● **Data excerpts**
────

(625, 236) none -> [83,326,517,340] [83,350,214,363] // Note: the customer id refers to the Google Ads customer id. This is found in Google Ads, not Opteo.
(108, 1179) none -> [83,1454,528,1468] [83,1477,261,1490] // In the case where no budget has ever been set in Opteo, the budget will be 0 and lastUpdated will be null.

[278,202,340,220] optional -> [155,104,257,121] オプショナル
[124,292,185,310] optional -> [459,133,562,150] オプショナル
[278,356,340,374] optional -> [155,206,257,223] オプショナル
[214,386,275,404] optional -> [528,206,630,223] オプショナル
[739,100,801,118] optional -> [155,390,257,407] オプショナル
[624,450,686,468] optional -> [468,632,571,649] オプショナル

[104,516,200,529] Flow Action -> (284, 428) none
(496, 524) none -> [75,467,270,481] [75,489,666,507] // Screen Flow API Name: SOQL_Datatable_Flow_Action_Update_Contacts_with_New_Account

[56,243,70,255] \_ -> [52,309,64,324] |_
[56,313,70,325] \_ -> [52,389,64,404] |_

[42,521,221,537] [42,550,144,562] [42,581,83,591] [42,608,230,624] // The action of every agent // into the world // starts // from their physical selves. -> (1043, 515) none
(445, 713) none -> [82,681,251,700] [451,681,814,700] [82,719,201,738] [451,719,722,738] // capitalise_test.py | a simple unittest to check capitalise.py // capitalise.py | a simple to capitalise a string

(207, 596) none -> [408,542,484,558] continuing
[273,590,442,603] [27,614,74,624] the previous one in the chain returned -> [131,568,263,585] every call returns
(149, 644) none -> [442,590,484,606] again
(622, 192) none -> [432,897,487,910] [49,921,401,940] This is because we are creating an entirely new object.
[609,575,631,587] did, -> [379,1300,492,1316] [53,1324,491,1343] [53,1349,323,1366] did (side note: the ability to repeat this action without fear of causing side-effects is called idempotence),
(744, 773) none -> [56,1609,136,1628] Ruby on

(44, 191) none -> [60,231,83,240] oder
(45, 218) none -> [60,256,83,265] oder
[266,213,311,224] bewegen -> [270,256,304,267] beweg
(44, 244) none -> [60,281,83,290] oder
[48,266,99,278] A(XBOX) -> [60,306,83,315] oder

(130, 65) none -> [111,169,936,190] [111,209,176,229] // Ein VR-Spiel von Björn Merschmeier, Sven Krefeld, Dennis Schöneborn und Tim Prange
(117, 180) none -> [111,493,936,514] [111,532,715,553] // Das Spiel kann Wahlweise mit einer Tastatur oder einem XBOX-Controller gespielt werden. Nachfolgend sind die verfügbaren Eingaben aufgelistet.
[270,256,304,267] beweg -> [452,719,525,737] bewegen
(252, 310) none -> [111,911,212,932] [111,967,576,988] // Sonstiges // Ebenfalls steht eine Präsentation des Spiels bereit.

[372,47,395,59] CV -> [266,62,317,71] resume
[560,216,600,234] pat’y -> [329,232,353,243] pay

────

● **Exercise goal**
Could you set down, word for word, only the lines above from the line with "(207, 596) none" to the line with "(45, 218) none -> [60,256,83,265] oder", including both?

● **Your solution**
(207, 596) none -> [408,542,484,558] continuing
[273,590,442,603] [27,614,74,624] the previous one in the chain returned -> [131,568,263,585] every call returns
(149, 644) none -> [442,590,484,606] again
(622, 192) none -> [432,897,487,910] [49,921,401,940] This is because we are creating an entirely new object.
[609,575,631,587] did, -> [379,1300,492,1316] [53,1324,491,1343] [53,1349,323,1366] did (side note: the ability to repeat this action without fear of causing side-effects is called idempotence),
(744, 773) none -> [56,1609,136,1628] Ruby on

(44, 191) none -> [60,231,83,240] oder
(45, 218) none -> [60,256,83,265] oder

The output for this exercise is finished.